Front-end code change data
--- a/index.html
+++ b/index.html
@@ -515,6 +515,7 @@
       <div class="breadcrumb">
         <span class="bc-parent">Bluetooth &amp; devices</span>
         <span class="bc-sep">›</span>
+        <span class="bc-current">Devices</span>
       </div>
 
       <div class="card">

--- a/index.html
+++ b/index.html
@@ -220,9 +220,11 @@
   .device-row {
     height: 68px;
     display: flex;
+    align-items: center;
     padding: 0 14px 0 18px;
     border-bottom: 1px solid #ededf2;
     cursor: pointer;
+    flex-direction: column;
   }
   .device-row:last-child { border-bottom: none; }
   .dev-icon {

--

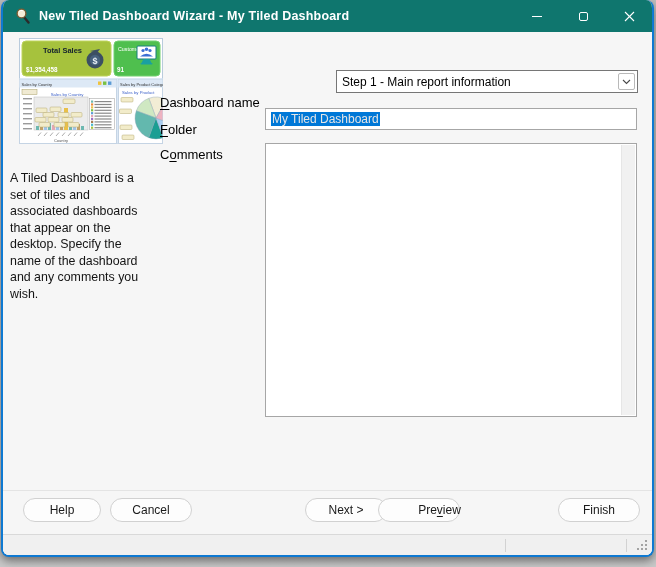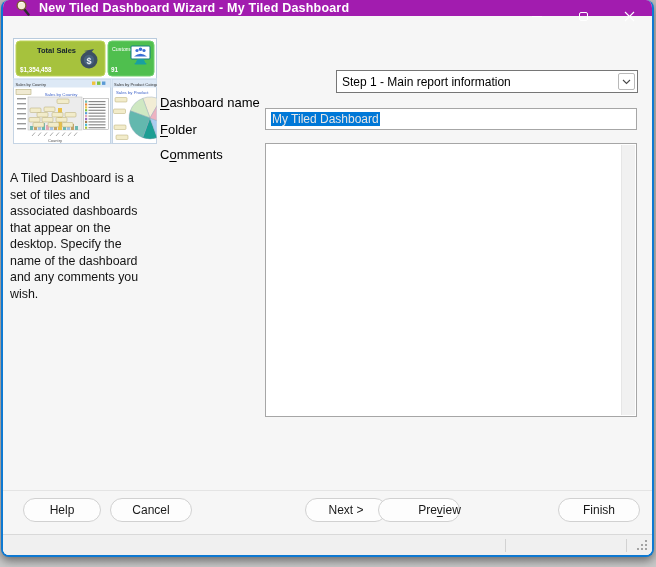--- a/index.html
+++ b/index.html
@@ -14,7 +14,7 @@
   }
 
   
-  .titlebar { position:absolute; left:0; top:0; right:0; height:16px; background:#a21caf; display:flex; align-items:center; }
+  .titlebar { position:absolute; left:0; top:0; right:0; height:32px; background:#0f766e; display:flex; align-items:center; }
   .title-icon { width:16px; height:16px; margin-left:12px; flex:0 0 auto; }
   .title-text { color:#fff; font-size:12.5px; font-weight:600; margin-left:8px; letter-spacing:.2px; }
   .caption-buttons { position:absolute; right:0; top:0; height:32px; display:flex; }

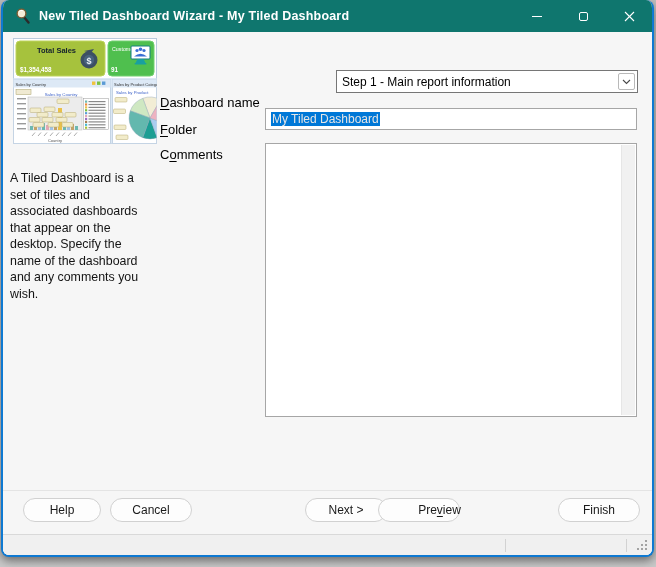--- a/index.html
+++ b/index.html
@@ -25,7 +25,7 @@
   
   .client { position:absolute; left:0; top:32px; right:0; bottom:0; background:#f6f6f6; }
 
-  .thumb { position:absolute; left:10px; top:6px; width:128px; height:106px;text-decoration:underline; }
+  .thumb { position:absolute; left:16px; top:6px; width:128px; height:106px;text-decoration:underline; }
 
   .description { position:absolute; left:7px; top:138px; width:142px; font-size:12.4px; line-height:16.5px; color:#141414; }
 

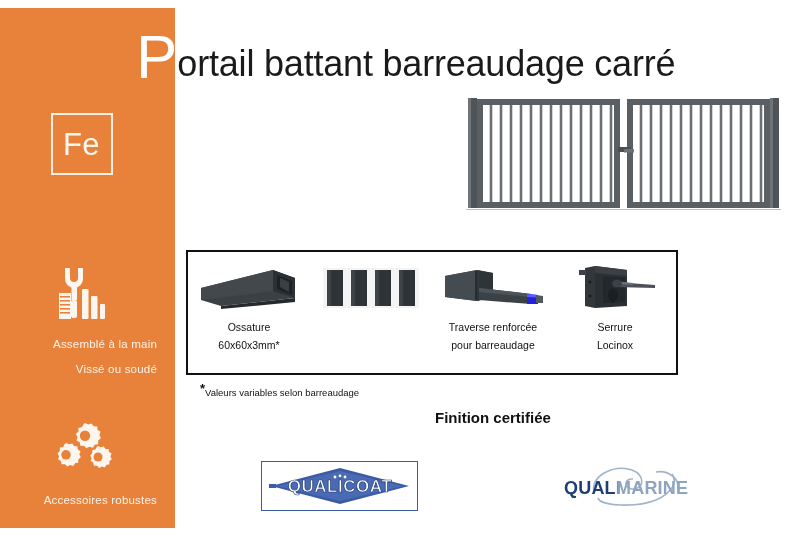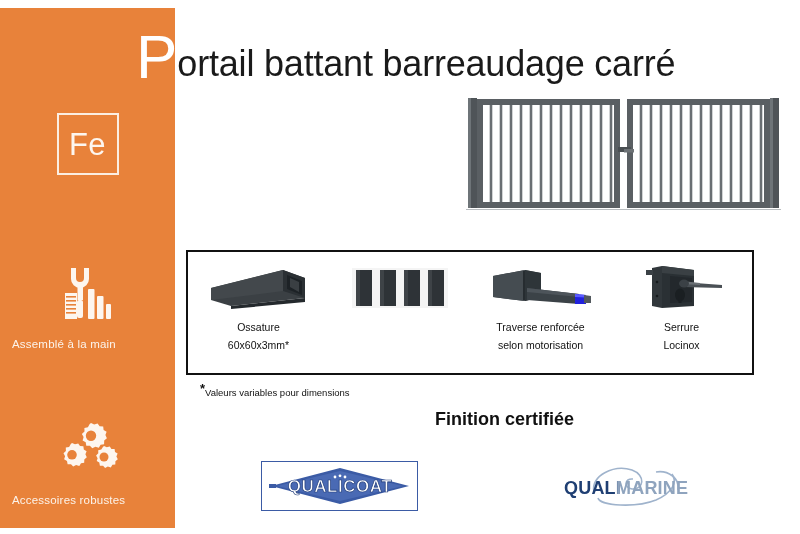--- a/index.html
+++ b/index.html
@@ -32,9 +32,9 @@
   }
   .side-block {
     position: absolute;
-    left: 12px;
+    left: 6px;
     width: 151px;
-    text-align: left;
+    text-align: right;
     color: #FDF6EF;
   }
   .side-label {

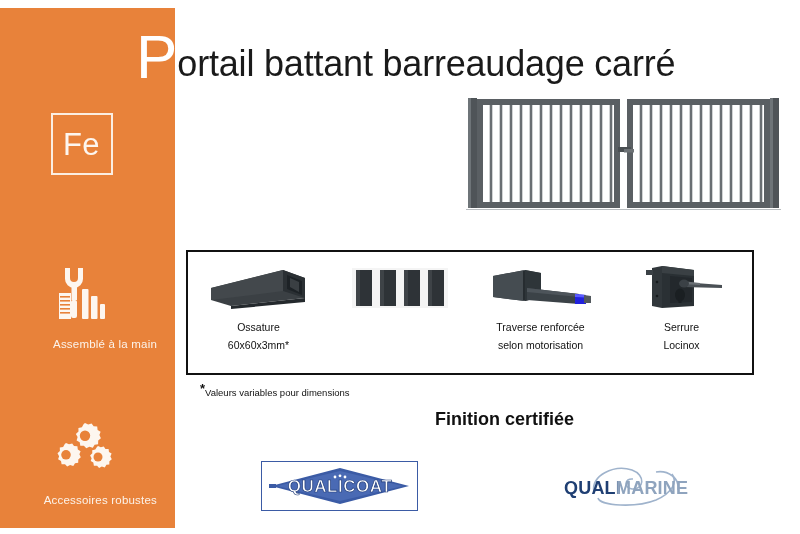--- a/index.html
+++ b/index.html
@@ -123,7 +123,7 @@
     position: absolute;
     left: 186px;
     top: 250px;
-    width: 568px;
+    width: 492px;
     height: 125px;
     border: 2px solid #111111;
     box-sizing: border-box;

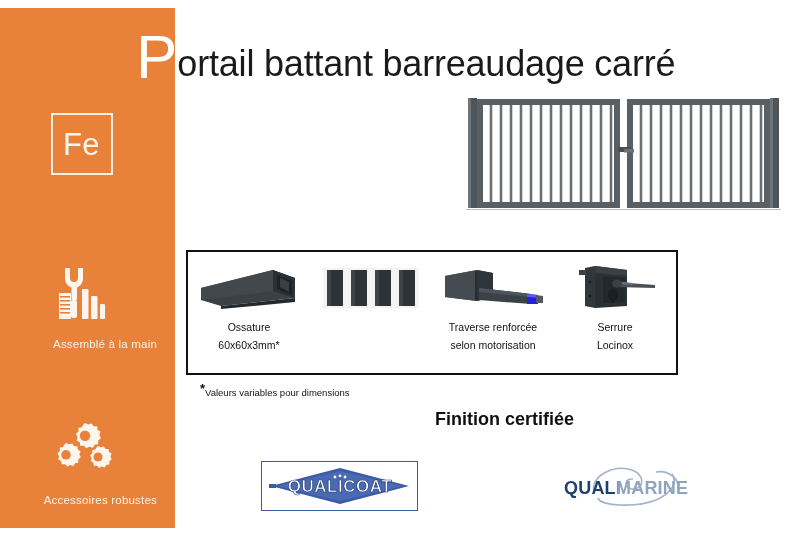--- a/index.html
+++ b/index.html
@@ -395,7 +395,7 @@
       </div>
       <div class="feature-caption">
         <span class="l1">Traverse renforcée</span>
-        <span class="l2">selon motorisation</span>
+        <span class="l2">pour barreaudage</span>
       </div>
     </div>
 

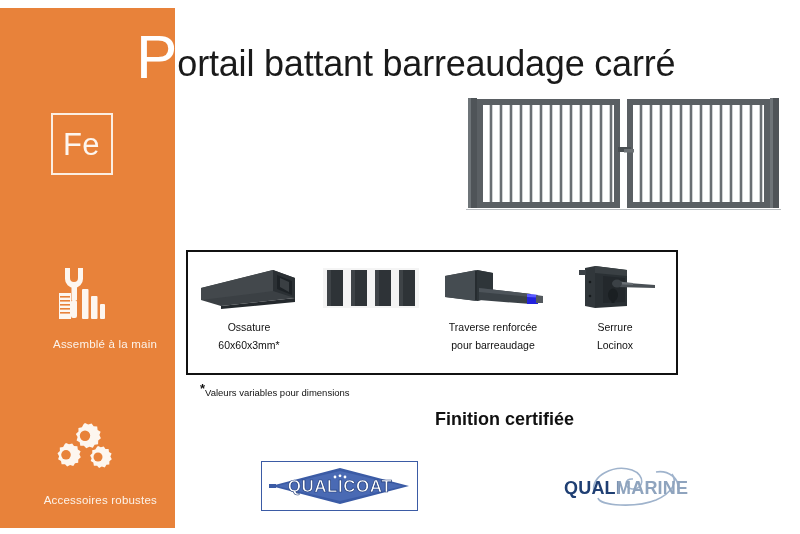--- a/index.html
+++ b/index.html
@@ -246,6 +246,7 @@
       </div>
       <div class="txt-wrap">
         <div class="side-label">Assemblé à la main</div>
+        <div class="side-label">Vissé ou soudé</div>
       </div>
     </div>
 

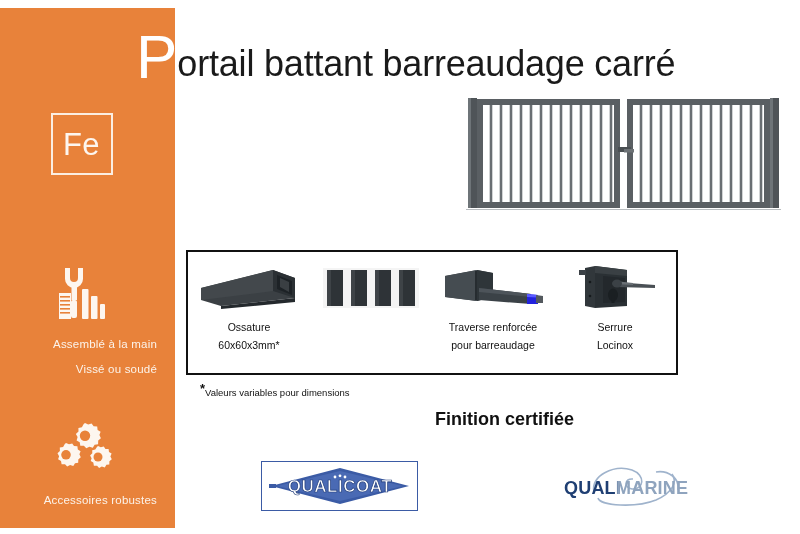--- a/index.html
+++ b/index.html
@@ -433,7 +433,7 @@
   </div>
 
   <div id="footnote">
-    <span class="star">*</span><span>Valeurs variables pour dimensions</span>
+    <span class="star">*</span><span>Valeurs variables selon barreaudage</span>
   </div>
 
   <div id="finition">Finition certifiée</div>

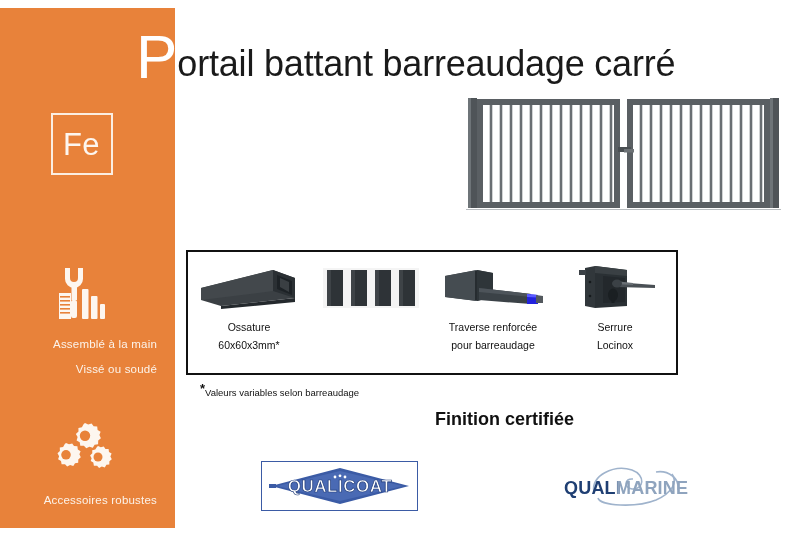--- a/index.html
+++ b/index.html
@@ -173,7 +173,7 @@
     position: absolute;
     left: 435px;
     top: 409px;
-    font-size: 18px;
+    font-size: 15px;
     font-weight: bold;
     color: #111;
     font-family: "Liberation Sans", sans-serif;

---

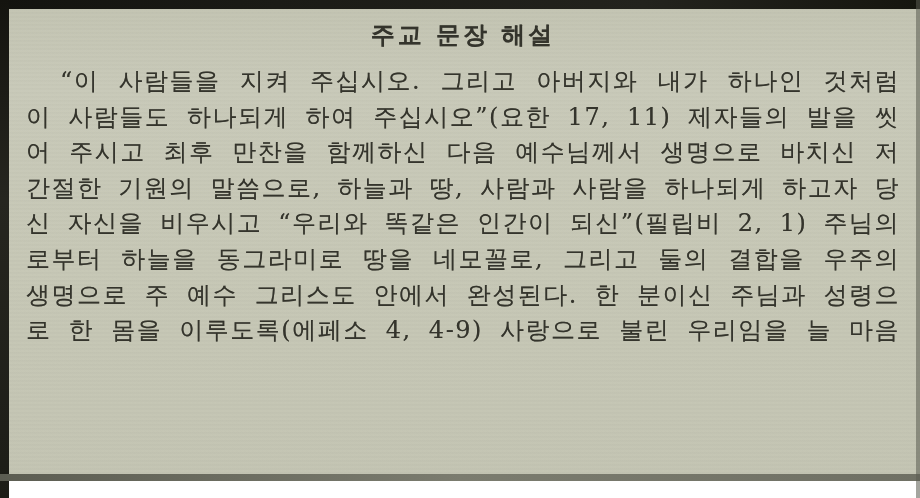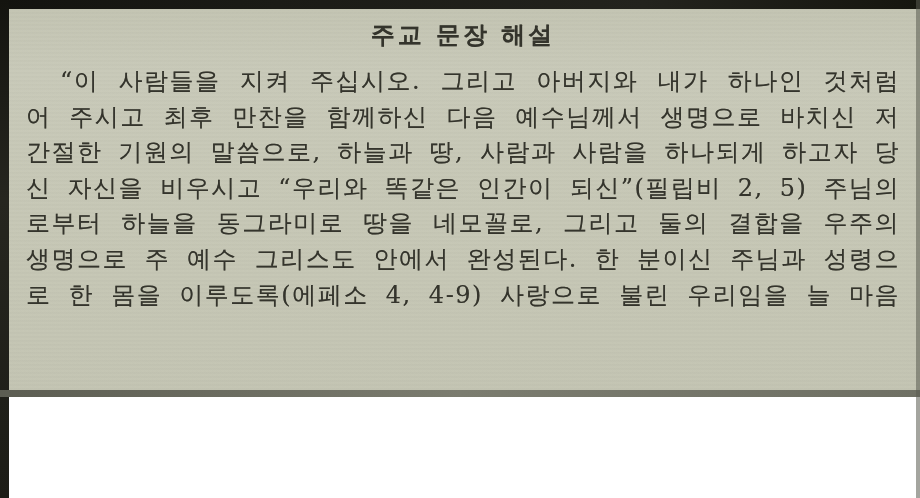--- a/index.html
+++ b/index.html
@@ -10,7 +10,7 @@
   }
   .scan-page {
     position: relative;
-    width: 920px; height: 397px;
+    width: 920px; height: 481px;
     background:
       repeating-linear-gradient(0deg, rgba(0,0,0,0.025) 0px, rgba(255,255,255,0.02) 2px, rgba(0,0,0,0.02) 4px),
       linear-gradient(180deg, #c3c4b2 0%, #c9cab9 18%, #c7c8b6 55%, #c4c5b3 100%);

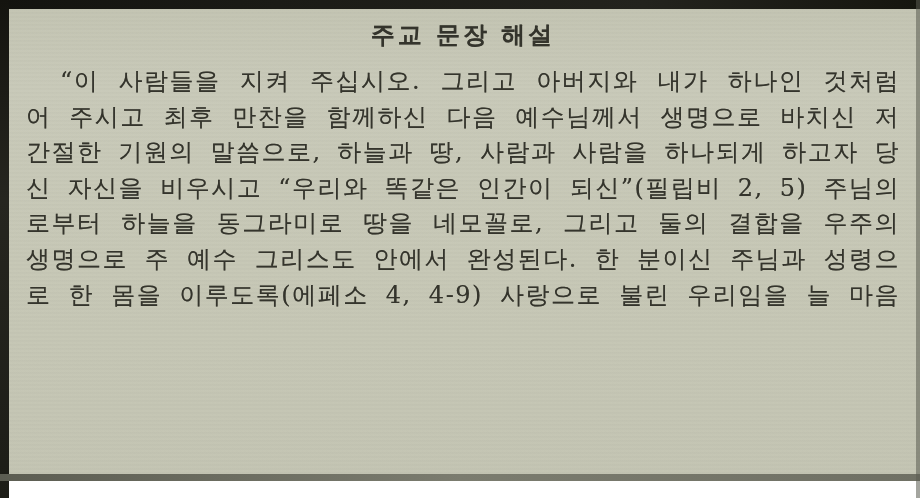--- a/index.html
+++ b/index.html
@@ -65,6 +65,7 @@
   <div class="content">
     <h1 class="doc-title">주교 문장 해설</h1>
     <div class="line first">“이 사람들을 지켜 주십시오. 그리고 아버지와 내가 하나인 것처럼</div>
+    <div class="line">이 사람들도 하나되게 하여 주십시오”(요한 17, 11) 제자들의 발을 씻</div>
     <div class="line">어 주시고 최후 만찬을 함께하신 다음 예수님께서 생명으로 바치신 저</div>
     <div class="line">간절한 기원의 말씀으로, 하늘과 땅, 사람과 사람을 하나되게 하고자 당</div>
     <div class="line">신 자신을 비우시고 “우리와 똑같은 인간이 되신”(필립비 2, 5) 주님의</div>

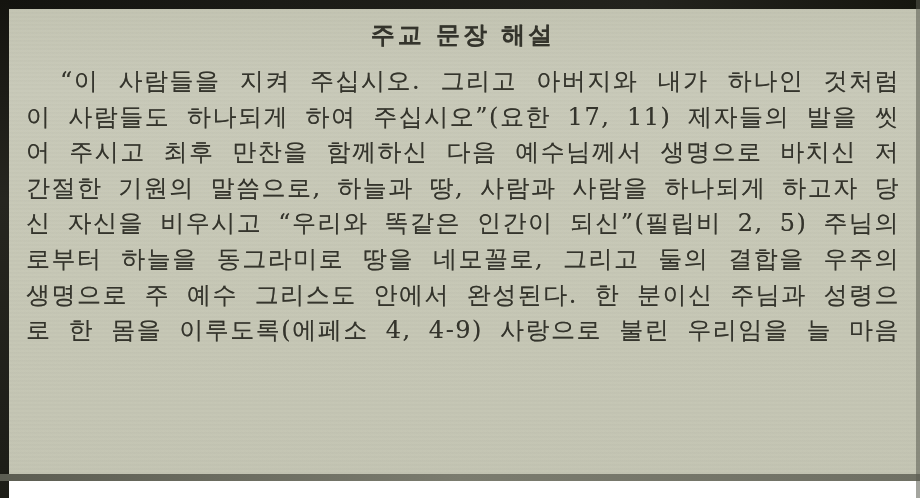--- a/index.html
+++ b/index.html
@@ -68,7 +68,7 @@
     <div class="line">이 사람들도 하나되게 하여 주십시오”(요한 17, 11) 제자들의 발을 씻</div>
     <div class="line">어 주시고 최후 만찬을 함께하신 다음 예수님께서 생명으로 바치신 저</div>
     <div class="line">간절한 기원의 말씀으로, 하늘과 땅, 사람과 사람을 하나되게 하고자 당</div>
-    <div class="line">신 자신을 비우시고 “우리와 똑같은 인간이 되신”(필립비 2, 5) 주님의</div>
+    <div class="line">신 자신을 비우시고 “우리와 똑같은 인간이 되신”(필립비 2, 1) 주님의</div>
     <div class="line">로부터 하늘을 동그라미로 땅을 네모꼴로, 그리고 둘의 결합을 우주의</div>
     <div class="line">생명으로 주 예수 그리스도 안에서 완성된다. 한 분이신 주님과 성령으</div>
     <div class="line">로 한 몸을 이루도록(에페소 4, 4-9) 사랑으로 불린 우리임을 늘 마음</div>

DESCRIPTION OF THE TASK: For each line of the data that includes the word "비우시고", return a copy of it.

OUTPUT OF THE EXERCISE:
     <div class="line">신 자신을 비우시고 “우리와 똑같은 인간이 되신”(필립비 2, 5) 주님의</div>
-    <div class="line">신 자신을 비우시고 “우리와 똑같은 인간이 되신”(필립비 2, 5) 주님의</div>
+    <div class="line">신 자신을 비우시고 “우리와 똑같은 인간이 되신”(필립비 2, 1) 주님의</div>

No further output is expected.